La palabra oficial, como aquel discurso que emana de las fuerzas del orden, se vuelve contradictoria al no reflejar la realidad, y el "realismo mágico" se convierte en una forma real de vivir en sociedad. En este "realismo mágico" presente en el estado de emergencia constante toda posibilidad se vuelve un hecho: informadores, escuadrones de la muerte, "colombianos de bien", Fuerzas armadas, sicarios, comunistas, todos en el mismo paquete.

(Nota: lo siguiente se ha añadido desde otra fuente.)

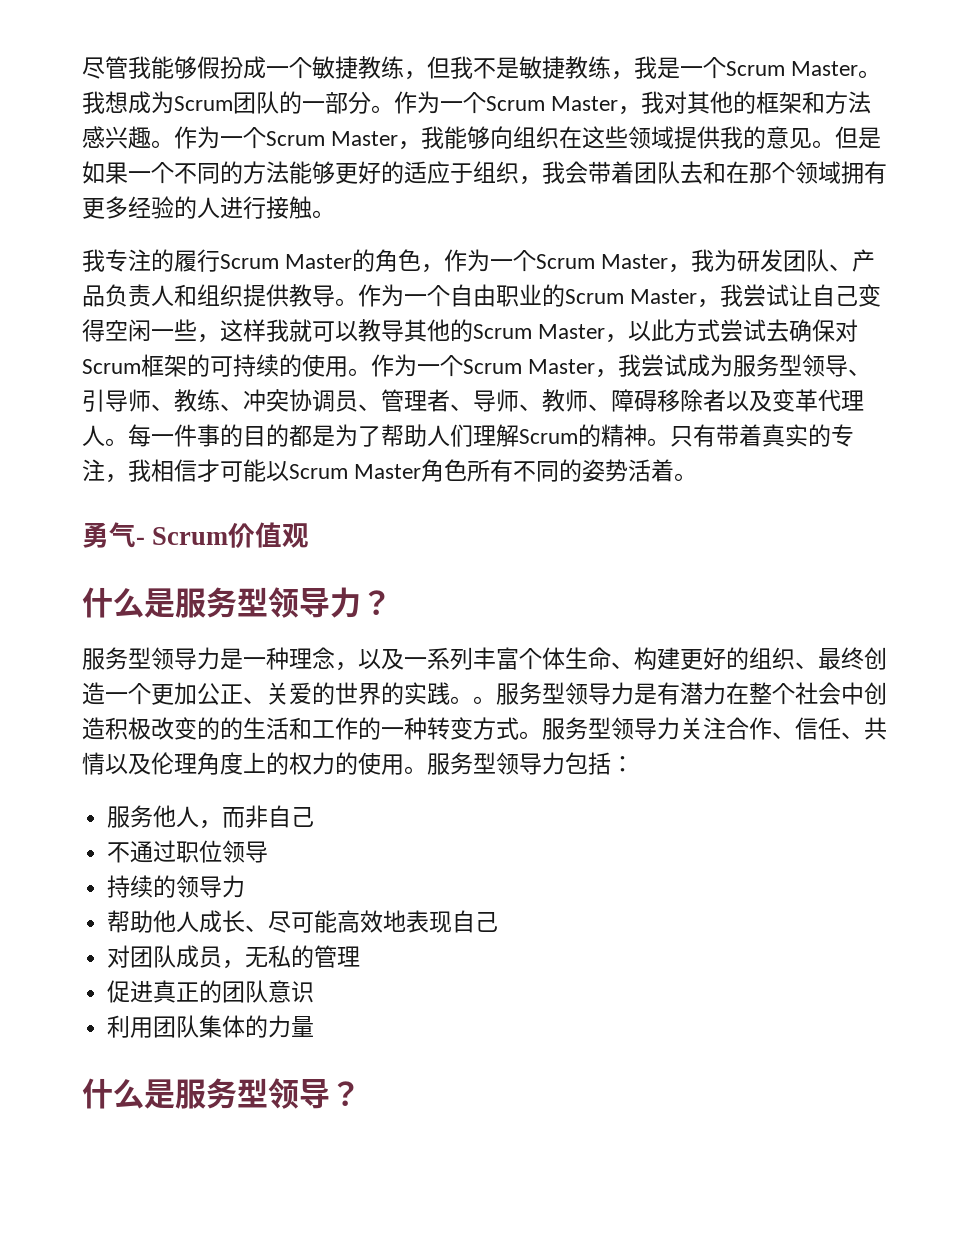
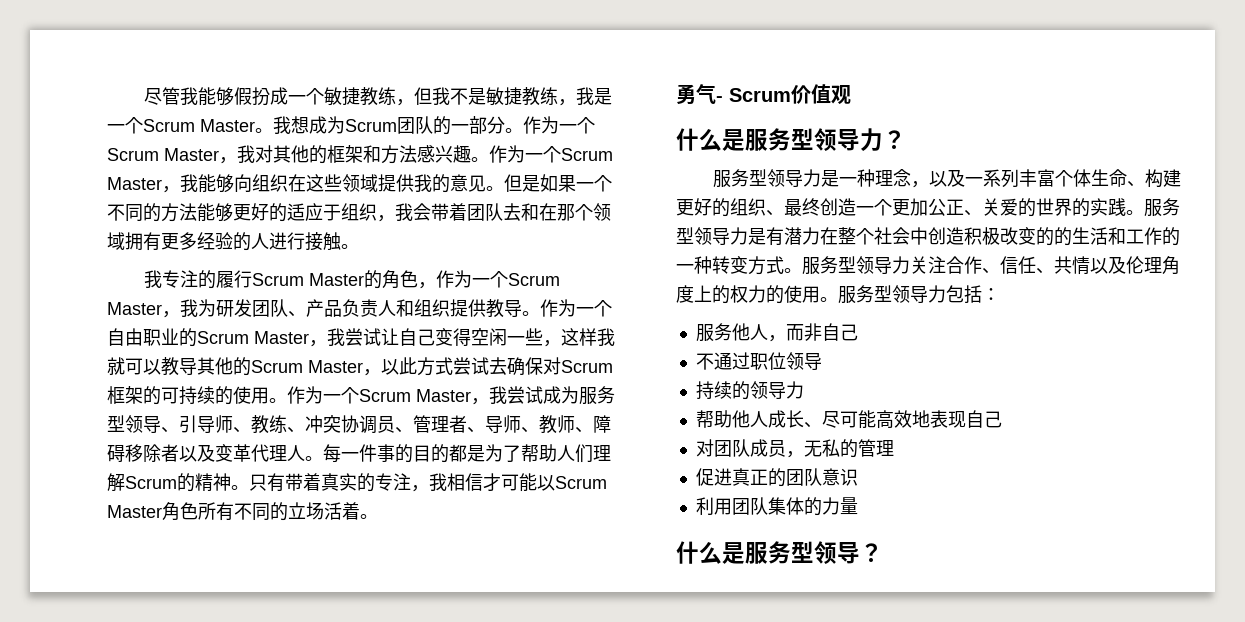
- 只有带着真实的专注，我相信才可能以Scrum Master角色所有不同的姿势活着。
+ 只有带着真实的专注，我相信才可能以Scrum Master角色所有不同的立场活着。
- 服务型领导力是一种理念，以及一系列丰富个体生命、构建更好的组织、最终创造一个更加公正、关爱的世界的实践。。
+ 服务型领导力是一种理念，以及一系列丰富个体生命、构建更好的组织、最终创造一个更加公正、关爱的世界的实践。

Así bien, la comprensión de la teoría de Walter Benjamín por parte de Taussig sobre el terror, no se refiere a una disposición .psicológica, sino a una consecuencia histórica y cultural particular. De tal forma que dicha teoría responde a una filosofía respectiva sobre la lectura histórica, una manera crítica de interpretar la historia y en cierto sentido apropiar la memoria. A la luz de esto, teniendo en cuenta que la teoría de Benjamín a la que alude Taussig nace en el contexto del fascismo de la década de los treinta, y que aunque no se puede negar que existen paralelos en contextos de violencia, ¿Podemos identificar formas, más allá de la histeria o la costumbre del terror, otros referentes de experiencia para hablar sobre las relaciones en nuestro propio ambiente de contingencias? En otras palabras ¿Qué otras figuras de otredad y distanciamiento existen en Colombia, que no sea el terror? ¿ qué otras maneras existen para tramitar la otredad, los conflictos y su resolución, sin que ello implique el terror o la limpieza?
Taussig, Michael (1905). "El terror como lugar común: la teoría de Walter Benjamín de la historia como estado de sitio". En: Un gigante en convulsiones El mundo humano
como sistema nervioso en emergencia permanente. Editorial Gedisa.